■ BRIEF ■
Among the entries that follow, count the lines that contain the word "同时提供了变量类型的转换和别名命名" and say how many there are, writing nothing else.

■ EXTRACTED MATERIAL ■
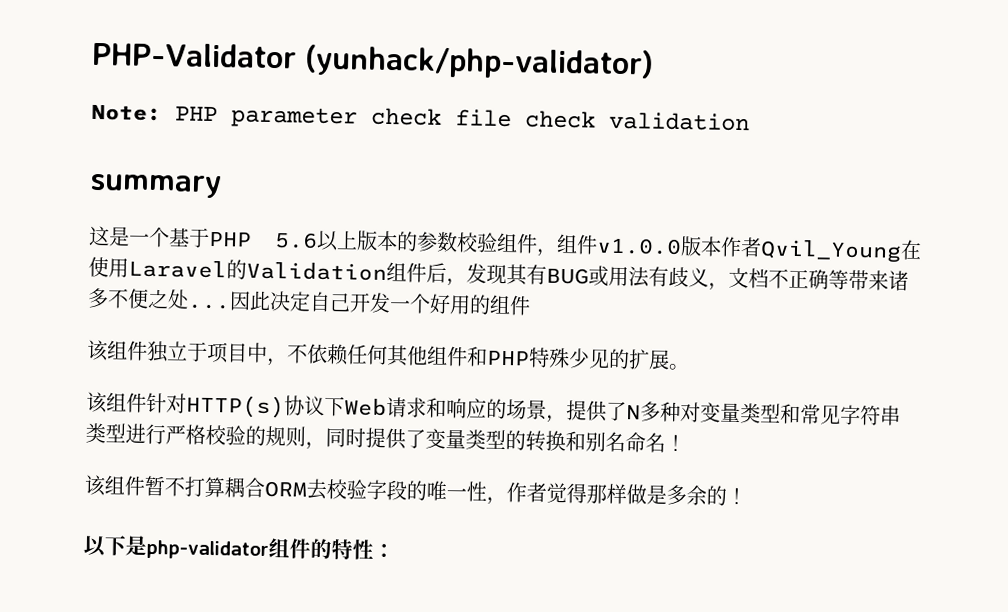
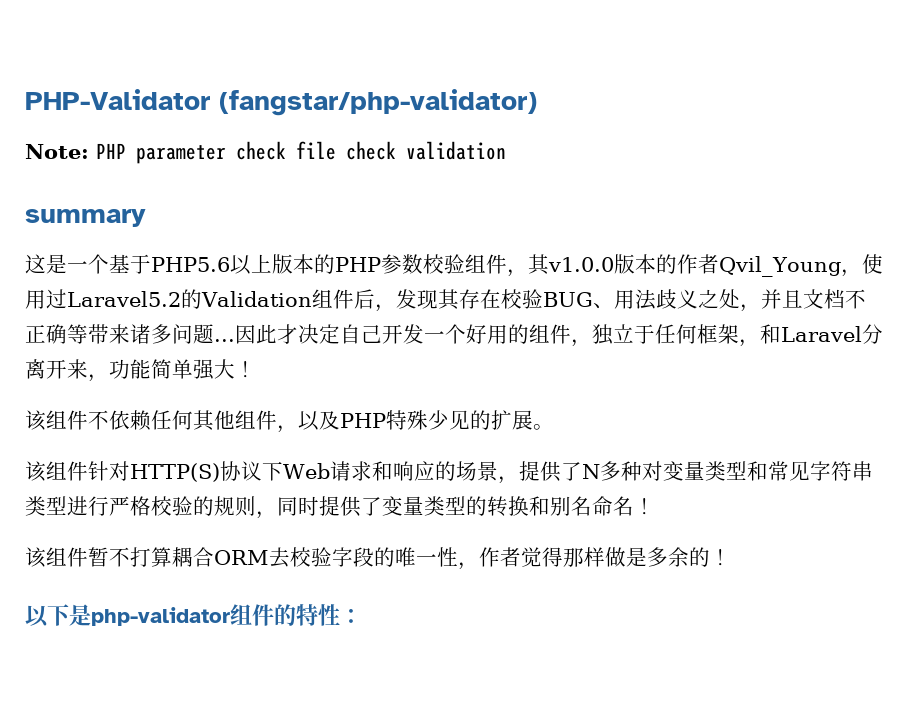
- PHP-Validator (yunhack/php-validator)
+ PHP-Validator (fangstar/php-validator)
- 这是一个基于PHP 5.6以上版本的参数校验组件，组件v1.0.0版本作者Qvil_Young在使用Laravel的Validation组件后，发现其有BUG或用法有歧义，文档不正确等带来诸多不便之处...
+ 这是一个基于PHP5.6以上版本的PHP参数校验组件，其v1.0.0版本的作者Qvil_Young，使用过Laravel5.2的Validation组件后，发现其存在校验BUG、用法歧义之处，并且文档不正确等带来诸多问题...
- 因此决定自己开发一个好用的组件
- 该组件独立于项目中，不依赖任何其他组件和PHP特殊少见的扩展。
+ 因此才决定自己开发一个好用的组件，独立于任何框架，和Laravel分离开来，功能简单强大！
+ 该组件不依赖任何其他组件，以及PHP特殊少见的扩展。
- 该组件针对HTTP(s)协议下Web请求和响应的场景，提供了N多种对变量类型和常见字符串类型进行严格校验的规则，同时提供了变量类型的转换和别名命名！
+ 该组件针对HTTP(S)协议下Web请求和响应的场景，提供了N多种对变量类型和常见字符串类型进行严格校验的规则，同时提供了变量类型的转换和别名命名！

■ REPLY TO THE EXERCISE ■
2